Source data:
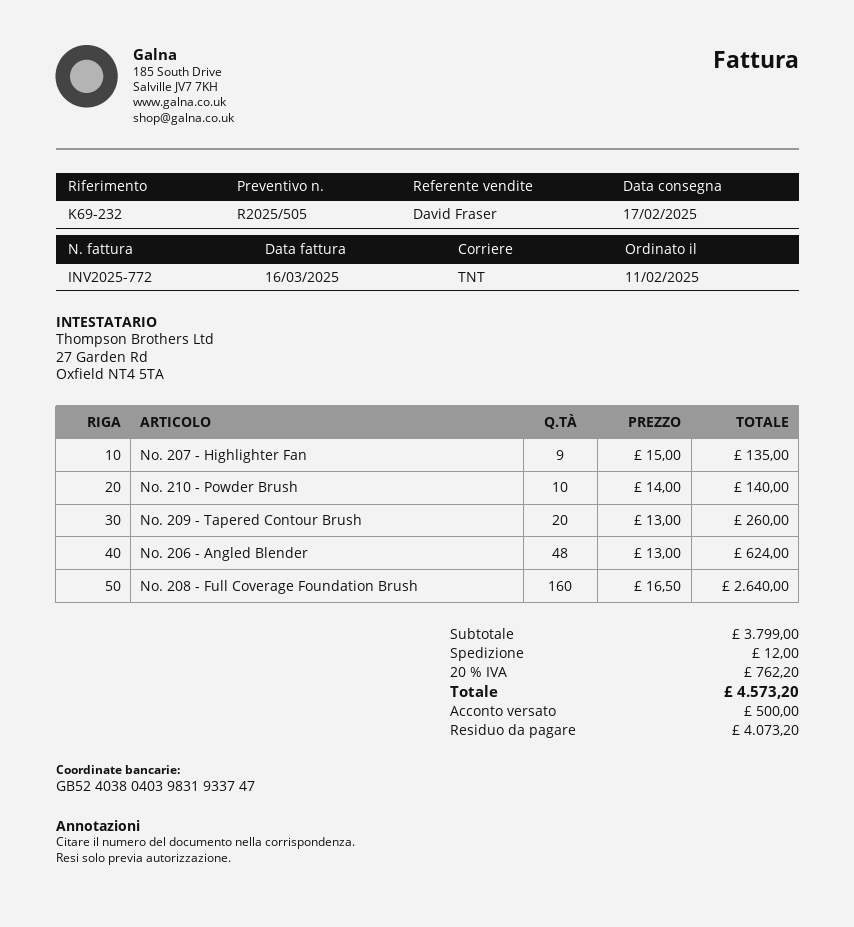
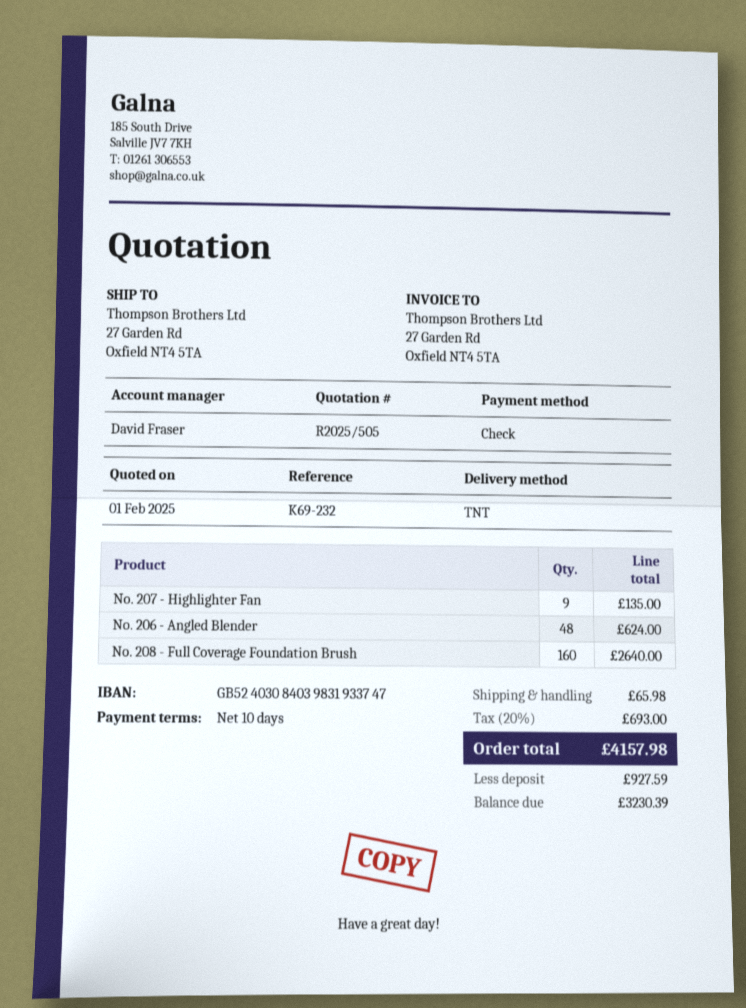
bank account: GB52403804039831933747 -> GB52403084039831933747
No. 210 - Powder Brush: 10 for 140.00 -> none
No. 209 - Tapered Contour Brush: 20 for 260.00 -> none
shipping: 12.00 -> 65.98
tax: 20% = 762.20 -> 20% = 693.00
total: 4573.20 -> 4157.98
deposit: 500.00 -> 927.59
balance: 4073.20 -> 3230.39

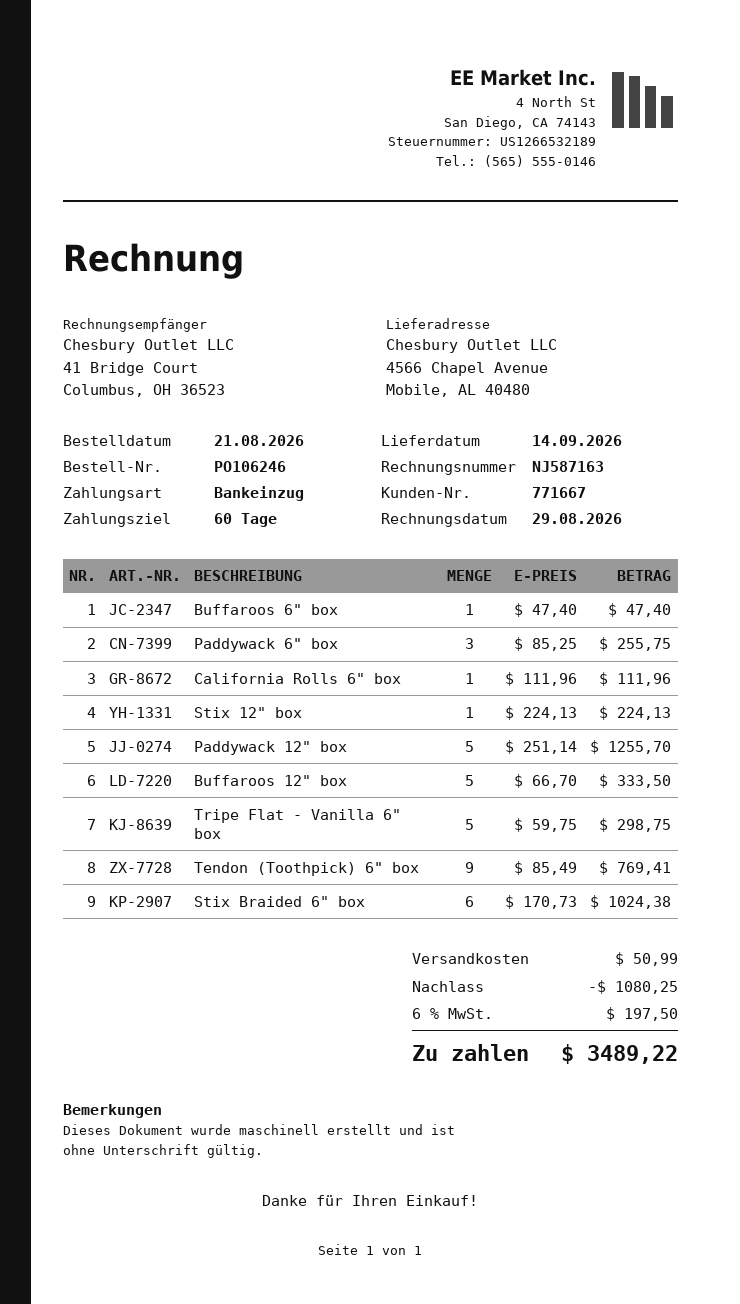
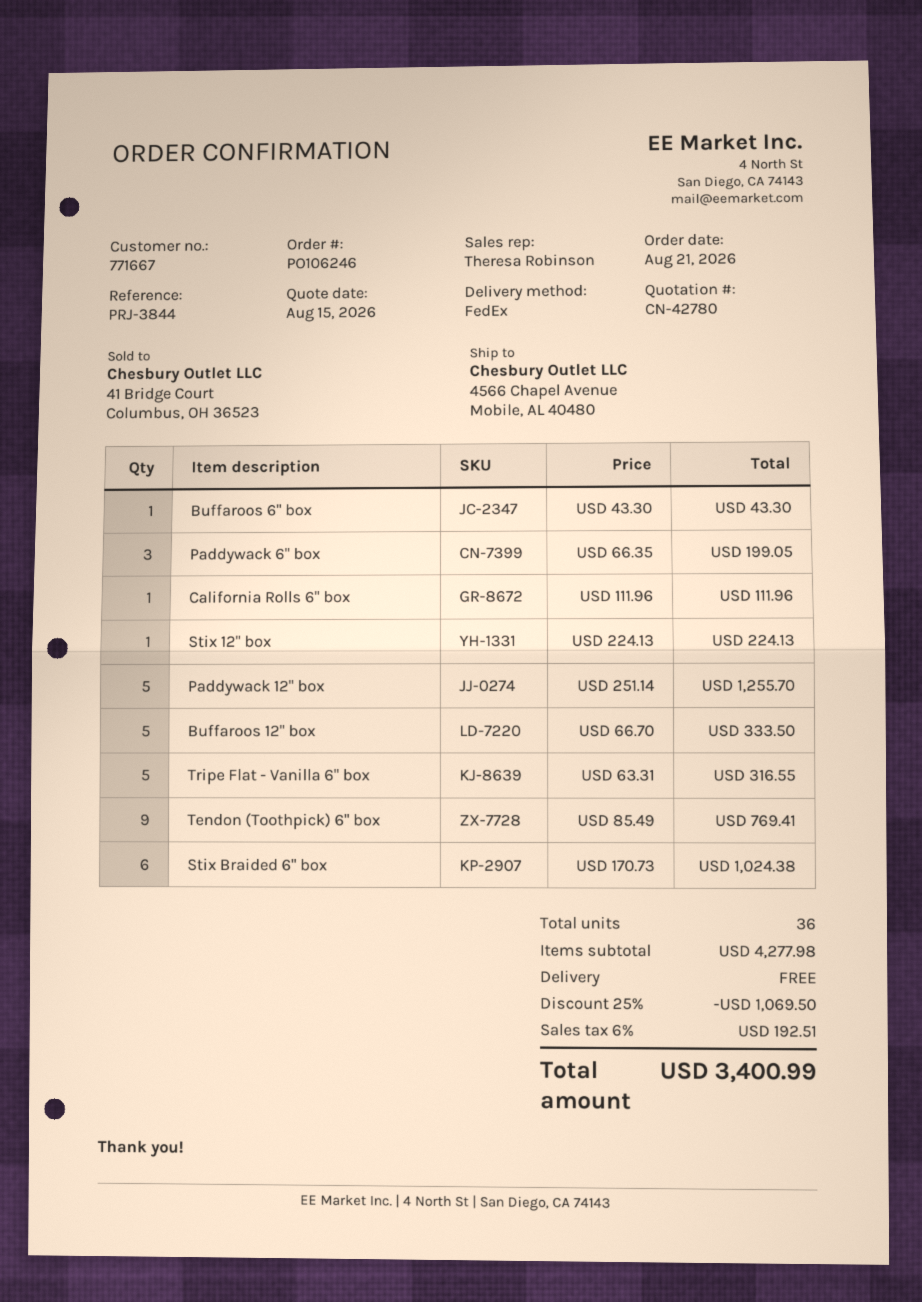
Buffaroos 6" box: 1 x 47.40 = 47.40 -> 1 x 43.30 = 43.30
Paddywack 6" box: 3 x 85.25 = 255.75 -> 3 x 66.35 = 199.05
Tripe Flat - Vanilla 6" box: 5 x 59.75 = 298.75 -> 5 x 63.31 = 316.55
discount: 1080.25 -> 1069.50
shipping: 50.99 -> 0.00
tax: 6% = 197.50 -> 6% = 192.51
total: 3489.22 -> 3400.99

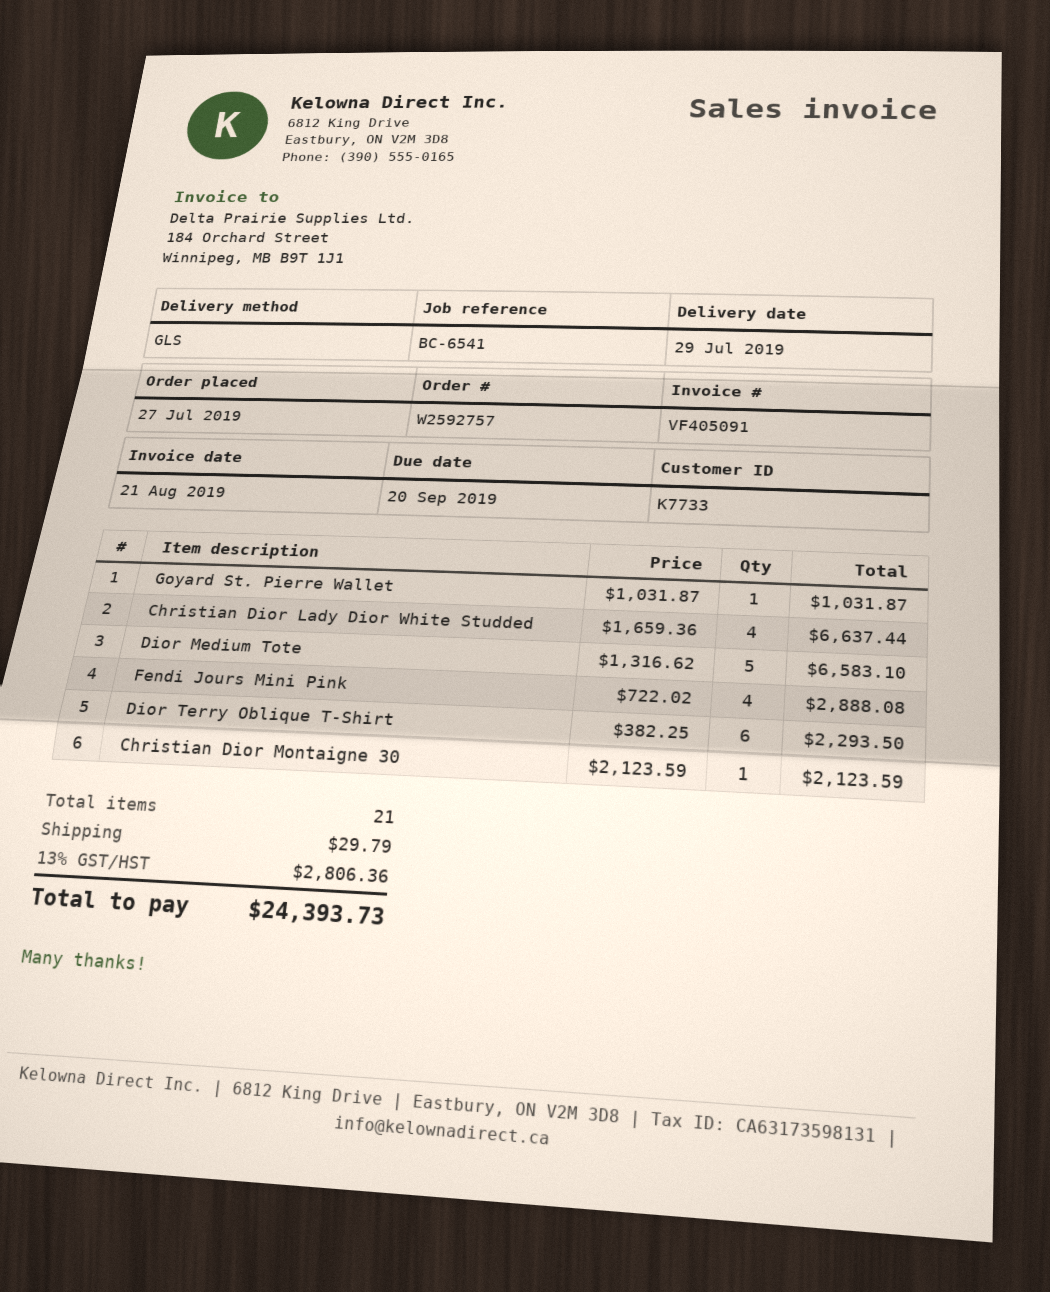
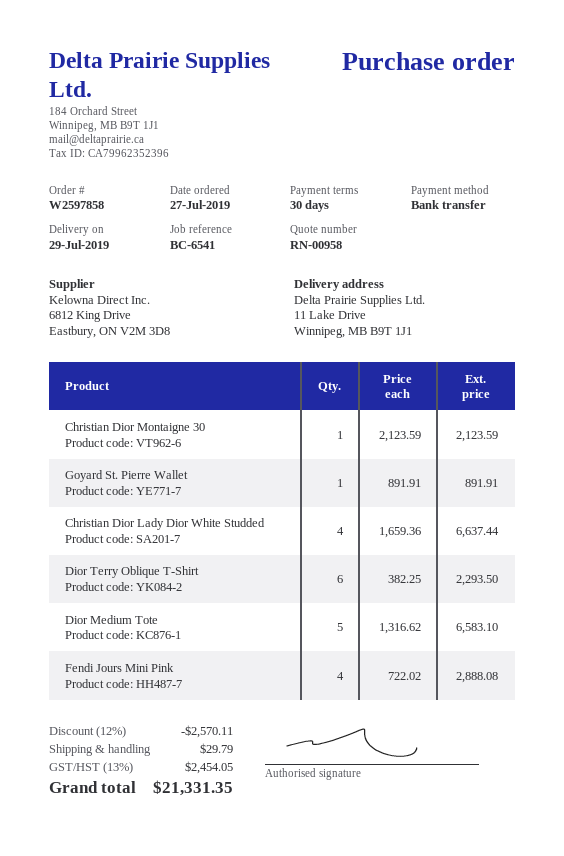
order number: W2592757 -> W2597858
Goyard St. Pierre Wallet: 1 x 1031.87 = 1031.87 -> 1 x 891.91 = 891.91
discount: none -> 12% = 2570.11
tax: 13% = 2806.36 -> 13% = 2454.05
total: 24393.73 -> 21331.35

Exercise objective:
Retype, please, exactly the lines that begin with the one containing "total: 3489.22 -> 3400.99" and end at the last line of the entries above, both included, leaving out pictures.

Task response:
total: 3489.22 -> 3400.99

order number: W2592757 -> W2597858
Goyard St. Pierre Wallet: 1 x 1031.87 = 1031.87 -> 1 x 891.91 = 891.91
discount: none -> 12% = 2570.11
tax: 13% = 2806.36 -> 13% = 2454.05
total: 24393.73 -> 21331.35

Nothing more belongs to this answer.